New strategies to detect and stop diabetes

Diabetes is the fastest growing widespread disease in the world. About 465 million people around the world are living with diabetes today. Modern medicine has led to better health and longer life, but research still faces many challenges.

Per-Ola Carlsson, senior physician and professor

in medical cell biology. Photo: Cecilia Yates

Diabetes, both type 1 and type 2, are chronic diseases for which there is no cure yet. Current research is dominated both by finding strategies to halt the progression of the disease in affected patients and by finding methods for the early detection of people at risk of developing diabetes to halt its course before the onset of diabetes mellitus. disease breaks out.

“Studies are now underway with mesenchymal stem cells (MSCs) to prevent the progression of type 1 diabetes,” said Per-Ola Carlsson, senior physician and professor of medical cell biology, who works both experimentally and clinically in diabetes research. “With treatment, the remaining insulin-producing cells, which are about 25-50% at the onset of diabetes, can hopefully be preserved and the patient can therefore manage on very low insulin doses.”

Reduced risk of complications

In this way we can in the long run reduce the risk of complications and ensure better living conditions and a longer lifespan.

“In the future,” Carlsson says, “we can envision identifying individuals who begin to show signs of immune activity against insulin-producing cells and treating them to prevent the destruction of the cells before so many of them are lost that it results.” with a high blood sugar level.’

Another research project is transplantation with stem cell-derived insulin-producing cells. This treatment is aimed at type 1 diabetes patients who have already lost their insulin-producing cells.

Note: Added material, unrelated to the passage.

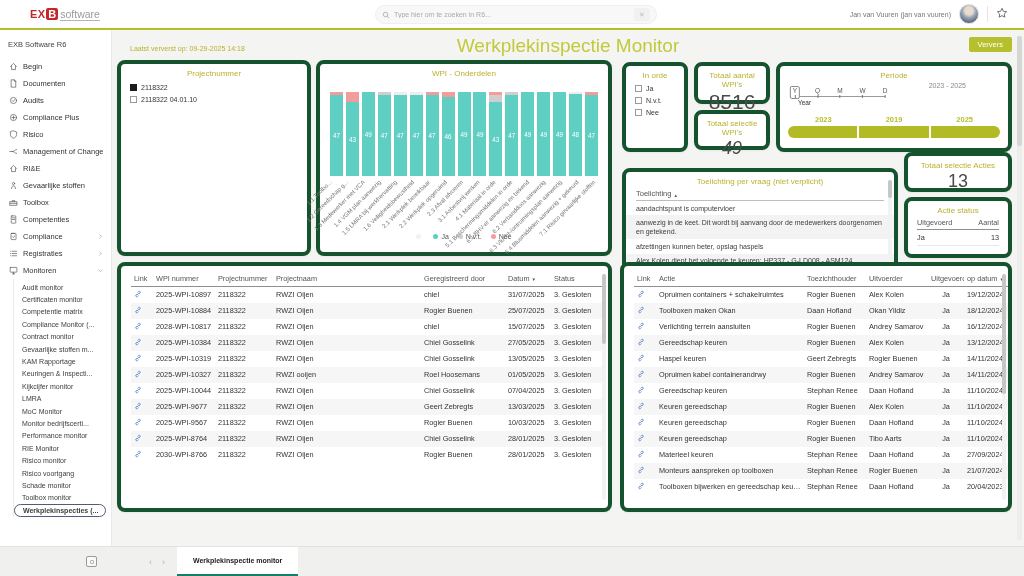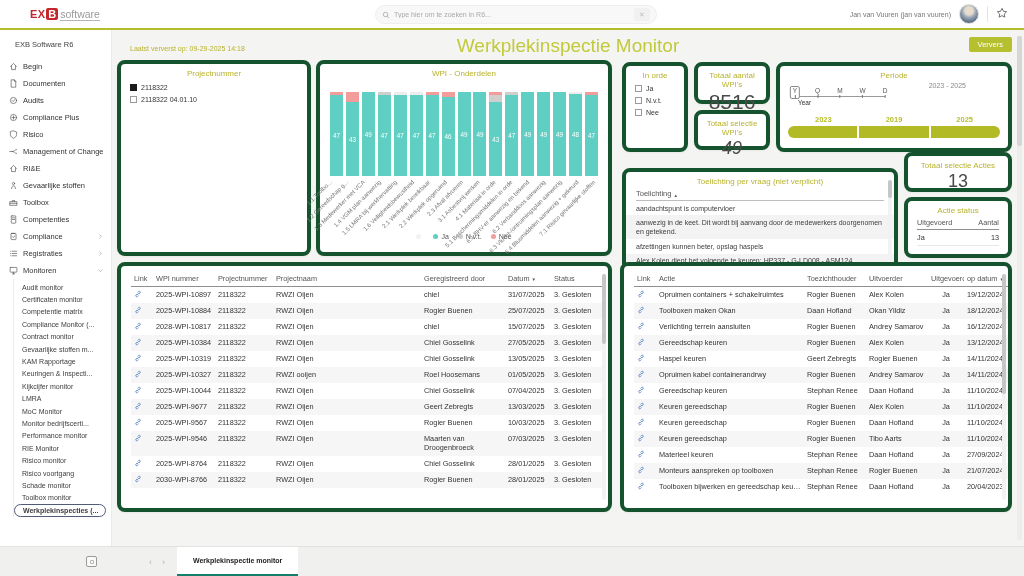"EXB Software R6" .sb-title { padding: 2px 15px 9px -> 2px 8px 9px }
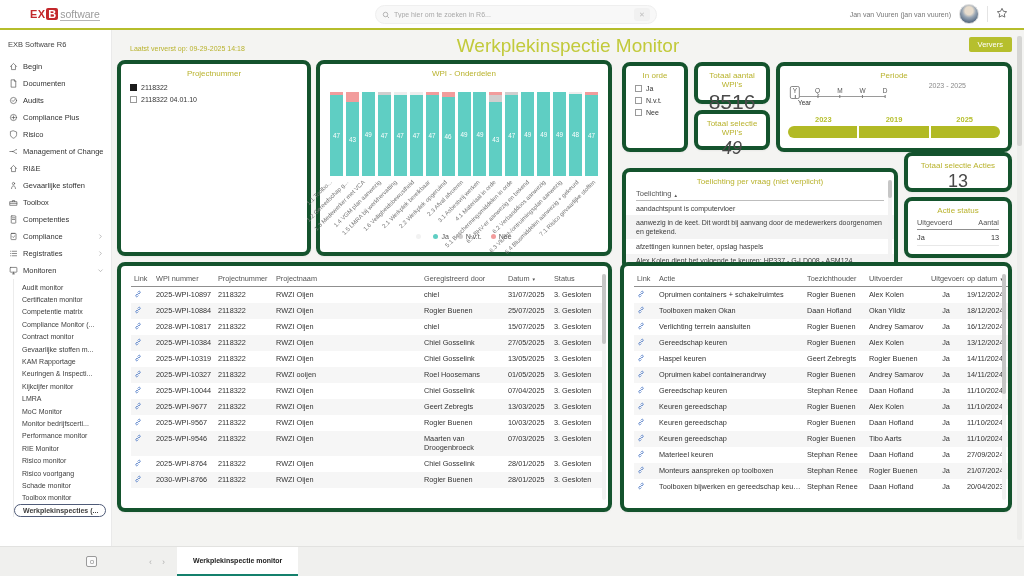"2025-WPI-9546" tr { html: <tr> <td><svg> <path></path> <path></path> <path></path> </svg></td> <td>2025-WPI-9546</td> <td>2118322</td> <td>RWZI Oijen</td> <td>Maarten van Droogenbroeck</td> <td>07/03/2025</td> <td>3. Gesloten</td> </tr> -> none }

Increase in type 2 diabetes in the younger population

Problems such as weight gain and obesity have led to an increase in type 2 diabetes in society, especially at a younger age. The main treatments are diet and exercise. Many new drugs have a good impact and reduce the risk of consequences, but currently no drug can stop the progressive course of the disease in type 2 diabetes.

‘Of course,’ Carlsson says, ‘there is hope for developing drugs that target the disease mechanism itself, that is, stop the course of the disease. These may be the ones that influence the free radical stress against the insulin-producing cells. It would mean a lot if we could intervene in the disease process.’

Influence of the immune system on diabetes

Diabetes research is also being conducted at Uppsala University to advance our understanding of the immune system and its function at an early age to determine what influences the risk of developing diabetes later on.

Mia Phillipson, professor of physiology at the

Department of Medical Cell Biology.

Photo: Cecilia Yates

Like many of the greatest discoveries, the idea for the new study came about unexpectedly. Along with her research team, Mia Phillipson, professor of physiology in the Department of Medical Cell Biology, has had several successful research projects over the years. The team is studying what the cells of the immune system do in different tissues, both healthy and diseased, and has discovered new functions for the cells of the immune system. One discovery is that certain types of cells in the immune system, called macrophages, are important in wound healing, something that is now being tested clinically in patients with diabetic foot ulcers.

‘Basic research involves quite a few random discoveries,’ explains Mia Phillipson, ‘and it is important that these can be secured and germinated in a creative and tolerant research environment. In our mouse models with stained macrophages used in completely different projects, we found a very high accumulation of these cells in other healthy tissues, for example in the pancreas.’

‘We found that these macrophages have completely different functions than they do later in life, and that they are important for the insulin-producing pancreatic islets to mature and become functional after birth. We now want to investigate how these macrophages will play a role in the risk of developing diabetes later in life.’

Infections can affect the development of diabetes

The research focuses on discovering new functions in immune cells, then developing drugs that use these functions to heal damaged tissue, or to treat inflammatory bowel disease, diabetes or cancer.

‘We now want to understand,’ says Phillipson, ‘whether, for example, infections in the first year of a child’s life affect the pancreatic macrophages and thus increase the risk of diabetes later in life, and how we can counter this. More knowledge about why we have different risk levels for diabetes will eventually allow us to tailor advice and treatments for different subgroups, so that we can stay healthy.’